Exercise
Lines to return, exactly: from the line with "[42,914,111,928] However, ->" to the line with "(217, 156) none" in the entries below, both included.

START Input material

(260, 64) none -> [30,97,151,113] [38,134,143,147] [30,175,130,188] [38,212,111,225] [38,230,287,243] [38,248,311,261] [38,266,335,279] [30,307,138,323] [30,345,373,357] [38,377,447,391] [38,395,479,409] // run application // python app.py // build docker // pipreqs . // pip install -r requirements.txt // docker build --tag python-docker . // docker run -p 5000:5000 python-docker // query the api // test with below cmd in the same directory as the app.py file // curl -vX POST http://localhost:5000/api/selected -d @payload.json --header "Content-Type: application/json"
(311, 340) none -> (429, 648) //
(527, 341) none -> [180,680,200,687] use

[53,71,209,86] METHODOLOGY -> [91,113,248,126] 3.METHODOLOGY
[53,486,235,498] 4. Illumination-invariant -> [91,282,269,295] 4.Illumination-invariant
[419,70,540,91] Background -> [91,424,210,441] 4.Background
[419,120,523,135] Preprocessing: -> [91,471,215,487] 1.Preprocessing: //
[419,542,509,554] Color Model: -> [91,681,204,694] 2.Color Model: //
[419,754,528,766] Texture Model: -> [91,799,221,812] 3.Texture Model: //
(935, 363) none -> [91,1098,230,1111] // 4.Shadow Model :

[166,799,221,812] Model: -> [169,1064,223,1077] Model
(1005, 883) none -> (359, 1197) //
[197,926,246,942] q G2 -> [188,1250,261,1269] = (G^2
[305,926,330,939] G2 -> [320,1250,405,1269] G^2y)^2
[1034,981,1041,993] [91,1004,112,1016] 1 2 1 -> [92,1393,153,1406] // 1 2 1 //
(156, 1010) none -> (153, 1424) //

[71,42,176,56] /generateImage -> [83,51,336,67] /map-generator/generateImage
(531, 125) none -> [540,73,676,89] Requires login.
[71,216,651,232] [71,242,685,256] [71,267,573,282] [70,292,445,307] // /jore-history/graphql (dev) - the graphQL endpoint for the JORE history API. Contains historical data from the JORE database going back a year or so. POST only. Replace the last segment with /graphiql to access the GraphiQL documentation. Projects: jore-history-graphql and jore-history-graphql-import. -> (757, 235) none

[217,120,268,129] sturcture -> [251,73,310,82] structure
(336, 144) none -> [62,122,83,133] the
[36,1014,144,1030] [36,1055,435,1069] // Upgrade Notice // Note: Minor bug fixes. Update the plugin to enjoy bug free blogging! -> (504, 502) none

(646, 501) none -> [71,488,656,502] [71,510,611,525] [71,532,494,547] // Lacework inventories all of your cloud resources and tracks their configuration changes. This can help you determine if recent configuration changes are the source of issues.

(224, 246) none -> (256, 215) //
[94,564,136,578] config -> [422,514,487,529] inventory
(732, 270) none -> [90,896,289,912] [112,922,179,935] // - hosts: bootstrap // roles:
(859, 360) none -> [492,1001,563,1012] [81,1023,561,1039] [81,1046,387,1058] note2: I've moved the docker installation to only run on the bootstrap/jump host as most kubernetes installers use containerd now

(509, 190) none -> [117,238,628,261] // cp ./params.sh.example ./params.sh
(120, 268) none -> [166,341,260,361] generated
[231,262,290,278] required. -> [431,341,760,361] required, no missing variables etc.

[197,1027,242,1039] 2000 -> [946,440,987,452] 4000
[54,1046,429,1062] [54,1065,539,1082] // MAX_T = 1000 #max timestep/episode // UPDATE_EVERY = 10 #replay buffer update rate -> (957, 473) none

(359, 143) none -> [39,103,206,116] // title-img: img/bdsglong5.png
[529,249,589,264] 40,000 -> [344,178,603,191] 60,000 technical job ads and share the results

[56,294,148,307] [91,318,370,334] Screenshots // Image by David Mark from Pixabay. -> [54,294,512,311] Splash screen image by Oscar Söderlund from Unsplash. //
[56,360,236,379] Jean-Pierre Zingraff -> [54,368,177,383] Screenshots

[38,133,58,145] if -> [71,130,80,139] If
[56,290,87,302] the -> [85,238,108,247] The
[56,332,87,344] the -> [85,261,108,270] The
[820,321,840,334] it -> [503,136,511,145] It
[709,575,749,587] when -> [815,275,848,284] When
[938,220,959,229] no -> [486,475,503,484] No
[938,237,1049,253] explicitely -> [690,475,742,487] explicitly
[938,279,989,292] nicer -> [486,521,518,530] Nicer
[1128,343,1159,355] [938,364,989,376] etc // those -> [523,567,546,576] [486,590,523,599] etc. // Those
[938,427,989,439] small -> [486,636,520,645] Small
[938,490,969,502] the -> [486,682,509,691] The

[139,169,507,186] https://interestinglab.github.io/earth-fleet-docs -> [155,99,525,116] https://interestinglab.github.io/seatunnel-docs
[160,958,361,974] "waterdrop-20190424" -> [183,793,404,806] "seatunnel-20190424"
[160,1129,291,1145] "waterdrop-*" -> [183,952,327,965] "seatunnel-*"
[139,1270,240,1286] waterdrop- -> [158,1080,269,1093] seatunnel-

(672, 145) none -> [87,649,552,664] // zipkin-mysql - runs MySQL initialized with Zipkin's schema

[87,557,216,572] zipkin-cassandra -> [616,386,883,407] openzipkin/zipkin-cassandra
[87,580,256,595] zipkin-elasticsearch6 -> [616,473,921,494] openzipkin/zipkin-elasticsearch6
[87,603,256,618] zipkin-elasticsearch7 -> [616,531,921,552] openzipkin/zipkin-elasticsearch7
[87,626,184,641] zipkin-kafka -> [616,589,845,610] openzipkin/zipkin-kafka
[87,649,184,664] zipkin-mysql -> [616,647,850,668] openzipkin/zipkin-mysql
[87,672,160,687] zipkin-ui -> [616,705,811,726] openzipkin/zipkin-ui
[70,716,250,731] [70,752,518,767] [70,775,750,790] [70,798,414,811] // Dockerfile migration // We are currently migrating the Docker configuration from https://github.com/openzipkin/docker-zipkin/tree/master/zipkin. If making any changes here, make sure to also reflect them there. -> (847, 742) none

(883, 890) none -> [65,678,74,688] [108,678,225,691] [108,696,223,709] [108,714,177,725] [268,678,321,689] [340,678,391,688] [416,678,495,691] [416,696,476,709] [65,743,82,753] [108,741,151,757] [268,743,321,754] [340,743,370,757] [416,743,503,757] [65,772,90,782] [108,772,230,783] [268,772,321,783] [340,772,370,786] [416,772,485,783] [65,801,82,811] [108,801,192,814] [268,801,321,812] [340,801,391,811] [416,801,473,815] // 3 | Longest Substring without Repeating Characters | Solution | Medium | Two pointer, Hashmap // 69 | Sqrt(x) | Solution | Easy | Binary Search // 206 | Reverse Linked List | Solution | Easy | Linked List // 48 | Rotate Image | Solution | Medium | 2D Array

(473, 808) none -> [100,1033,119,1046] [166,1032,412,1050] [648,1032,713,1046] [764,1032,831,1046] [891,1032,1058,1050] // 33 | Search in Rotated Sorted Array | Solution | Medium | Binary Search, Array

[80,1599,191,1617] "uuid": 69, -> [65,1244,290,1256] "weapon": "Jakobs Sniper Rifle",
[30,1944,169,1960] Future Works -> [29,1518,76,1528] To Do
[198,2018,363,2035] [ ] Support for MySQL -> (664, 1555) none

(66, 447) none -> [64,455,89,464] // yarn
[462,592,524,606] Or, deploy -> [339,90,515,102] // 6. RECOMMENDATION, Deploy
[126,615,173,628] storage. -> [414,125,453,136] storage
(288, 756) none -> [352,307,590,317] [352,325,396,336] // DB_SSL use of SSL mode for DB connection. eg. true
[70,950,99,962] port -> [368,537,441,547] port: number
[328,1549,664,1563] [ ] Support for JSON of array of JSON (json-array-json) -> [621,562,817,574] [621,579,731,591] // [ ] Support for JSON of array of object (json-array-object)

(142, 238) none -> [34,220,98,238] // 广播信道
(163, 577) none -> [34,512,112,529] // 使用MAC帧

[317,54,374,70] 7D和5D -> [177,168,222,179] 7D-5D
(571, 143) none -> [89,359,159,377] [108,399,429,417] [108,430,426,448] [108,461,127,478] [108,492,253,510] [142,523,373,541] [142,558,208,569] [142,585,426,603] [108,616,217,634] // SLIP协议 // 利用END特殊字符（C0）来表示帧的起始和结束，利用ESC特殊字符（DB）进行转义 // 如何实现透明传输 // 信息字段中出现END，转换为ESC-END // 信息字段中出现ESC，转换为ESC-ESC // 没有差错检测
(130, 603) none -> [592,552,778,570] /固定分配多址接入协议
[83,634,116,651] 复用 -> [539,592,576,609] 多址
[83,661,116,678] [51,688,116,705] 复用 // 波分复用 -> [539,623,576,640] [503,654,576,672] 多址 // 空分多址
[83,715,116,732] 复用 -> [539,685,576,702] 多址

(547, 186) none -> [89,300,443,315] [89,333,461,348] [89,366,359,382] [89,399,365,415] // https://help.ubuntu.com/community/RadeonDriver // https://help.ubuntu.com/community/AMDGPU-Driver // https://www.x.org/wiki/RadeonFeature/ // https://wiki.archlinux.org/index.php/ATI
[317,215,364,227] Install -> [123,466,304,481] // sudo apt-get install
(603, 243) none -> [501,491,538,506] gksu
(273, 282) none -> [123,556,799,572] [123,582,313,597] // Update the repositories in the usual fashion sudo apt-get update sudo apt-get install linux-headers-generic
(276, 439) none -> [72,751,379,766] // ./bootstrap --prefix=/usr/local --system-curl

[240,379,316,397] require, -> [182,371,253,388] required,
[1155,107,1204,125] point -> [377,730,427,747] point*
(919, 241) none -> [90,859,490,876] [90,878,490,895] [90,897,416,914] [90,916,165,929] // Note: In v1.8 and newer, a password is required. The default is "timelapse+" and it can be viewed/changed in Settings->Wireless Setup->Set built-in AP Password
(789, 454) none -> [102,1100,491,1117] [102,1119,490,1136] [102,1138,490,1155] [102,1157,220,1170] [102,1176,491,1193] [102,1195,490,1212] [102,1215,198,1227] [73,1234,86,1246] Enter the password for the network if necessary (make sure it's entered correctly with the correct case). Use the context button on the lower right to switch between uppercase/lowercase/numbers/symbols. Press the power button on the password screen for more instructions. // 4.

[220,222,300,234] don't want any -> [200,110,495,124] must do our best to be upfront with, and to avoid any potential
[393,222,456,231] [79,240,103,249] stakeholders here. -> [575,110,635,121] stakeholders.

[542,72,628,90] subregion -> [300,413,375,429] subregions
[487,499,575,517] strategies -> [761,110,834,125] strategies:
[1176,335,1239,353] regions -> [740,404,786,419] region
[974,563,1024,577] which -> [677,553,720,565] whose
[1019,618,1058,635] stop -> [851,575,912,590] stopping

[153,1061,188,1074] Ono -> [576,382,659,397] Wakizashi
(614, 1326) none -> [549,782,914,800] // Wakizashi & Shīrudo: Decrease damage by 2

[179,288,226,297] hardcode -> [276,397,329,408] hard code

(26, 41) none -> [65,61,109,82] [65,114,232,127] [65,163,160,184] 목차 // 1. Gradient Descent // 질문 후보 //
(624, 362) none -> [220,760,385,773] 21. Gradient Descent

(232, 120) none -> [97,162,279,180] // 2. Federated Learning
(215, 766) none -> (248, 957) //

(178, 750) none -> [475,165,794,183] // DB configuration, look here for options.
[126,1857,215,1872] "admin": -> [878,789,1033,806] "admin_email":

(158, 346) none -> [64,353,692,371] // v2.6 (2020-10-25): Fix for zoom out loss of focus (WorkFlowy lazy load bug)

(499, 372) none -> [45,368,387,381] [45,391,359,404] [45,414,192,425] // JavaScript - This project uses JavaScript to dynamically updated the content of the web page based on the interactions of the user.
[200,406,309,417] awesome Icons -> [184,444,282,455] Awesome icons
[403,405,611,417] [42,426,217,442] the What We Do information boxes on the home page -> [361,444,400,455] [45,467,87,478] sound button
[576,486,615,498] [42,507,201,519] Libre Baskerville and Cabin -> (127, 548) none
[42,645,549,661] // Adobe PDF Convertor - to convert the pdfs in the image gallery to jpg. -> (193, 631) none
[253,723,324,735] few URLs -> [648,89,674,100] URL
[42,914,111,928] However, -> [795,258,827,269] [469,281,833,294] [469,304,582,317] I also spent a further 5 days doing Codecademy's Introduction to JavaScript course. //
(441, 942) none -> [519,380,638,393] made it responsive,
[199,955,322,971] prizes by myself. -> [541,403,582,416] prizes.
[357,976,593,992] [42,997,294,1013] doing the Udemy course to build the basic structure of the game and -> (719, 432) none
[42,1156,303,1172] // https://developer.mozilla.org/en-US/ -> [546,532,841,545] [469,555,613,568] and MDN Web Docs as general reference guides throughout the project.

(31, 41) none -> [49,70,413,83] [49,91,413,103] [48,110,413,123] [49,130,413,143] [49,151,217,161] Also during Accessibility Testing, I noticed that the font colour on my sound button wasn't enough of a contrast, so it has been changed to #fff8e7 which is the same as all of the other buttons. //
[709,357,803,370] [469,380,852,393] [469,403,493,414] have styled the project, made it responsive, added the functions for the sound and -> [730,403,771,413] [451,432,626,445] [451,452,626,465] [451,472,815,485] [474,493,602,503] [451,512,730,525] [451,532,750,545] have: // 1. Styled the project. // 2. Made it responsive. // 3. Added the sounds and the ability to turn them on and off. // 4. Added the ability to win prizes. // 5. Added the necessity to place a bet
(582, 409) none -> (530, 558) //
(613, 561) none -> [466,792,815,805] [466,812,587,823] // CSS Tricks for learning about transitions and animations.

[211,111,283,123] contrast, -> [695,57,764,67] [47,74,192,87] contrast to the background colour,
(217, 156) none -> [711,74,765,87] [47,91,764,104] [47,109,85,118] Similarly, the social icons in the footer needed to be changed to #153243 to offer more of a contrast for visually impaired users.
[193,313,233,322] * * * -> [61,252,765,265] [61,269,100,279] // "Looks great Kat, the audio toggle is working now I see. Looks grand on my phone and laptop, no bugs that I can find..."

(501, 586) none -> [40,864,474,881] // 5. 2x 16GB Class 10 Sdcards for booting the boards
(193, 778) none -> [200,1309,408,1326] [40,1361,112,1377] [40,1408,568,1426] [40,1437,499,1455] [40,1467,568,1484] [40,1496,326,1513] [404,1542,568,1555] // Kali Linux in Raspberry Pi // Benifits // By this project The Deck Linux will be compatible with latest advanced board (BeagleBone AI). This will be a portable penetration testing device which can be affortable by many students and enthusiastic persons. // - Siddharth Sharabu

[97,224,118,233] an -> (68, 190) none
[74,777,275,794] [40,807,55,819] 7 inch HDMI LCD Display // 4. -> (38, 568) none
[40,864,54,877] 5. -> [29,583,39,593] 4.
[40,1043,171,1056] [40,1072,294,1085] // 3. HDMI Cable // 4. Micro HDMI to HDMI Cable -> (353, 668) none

END Input material

Reply to the exercise
[42,914,111,928] However, -> [795,258,827,269] [469,281,833,294] [469,304,582,317] I also spent a further 5 days doing Codecademy's Introduction to JavaScript course. //
(441, 942) none -> [519,380,638,393] made it responsive,
[199,955,322,971] prizes by myself. -> [541,403,582,416] prizes.
[357,976,593,992] [42,997,294,1013] doing the Udemy course to build the basic structure of the game and -> (719, 432) none
[42,1156,303,1172] // https://developer.mozilla.org/en-US/ -> [546,532,841,545] [469,555,613,568] and MDN Web Docs as general reference guides throughout the project.

(31, 41) none -> [49,70,413,83] [49,91,413,103] [48,110,413,123] [49,130,413,143] [49,151,217,161] Also during Accessibility Testing, I noticed that the font colour on my sound button wasn't enough of a contrast, so it has been changed to #fff8e7 which is the same as all of the other buttons. //
[709,357,803,370] [469,380,852,393] [469,403,493,414] have styled the project, made it responsive, added the functions for the sound and -> [730,403,771,413] [451,432,626,445] [451,452,626,465] [451,472,815,485] [474,493,602,503] [451,512,730,525] [451,532,750,545] have: // 1. Styled the project. // 2. Made it responsive. // 3. Added the sounds and the ability to turn them on and off. // 4. Added the ability to win prizes. // 5. Added the necessity to place a bet
(582, 409) none -> (530, 558) //
(613, 561) none -> [466,792,815,805] [466,812,587,823] // CSS Tricks for learning about transitions and animations.

[211,111,283,123] contrast, -> [695,57,764,67] [47,74,192,87] contrast to the background colour,
(217, 156) none -> [711,74,765,87] [47,91,764,104] [47,109,85,118] Similarly, the social icons in the footer needed to be changed to #153243 to offer more of a contrast for visually impaired users.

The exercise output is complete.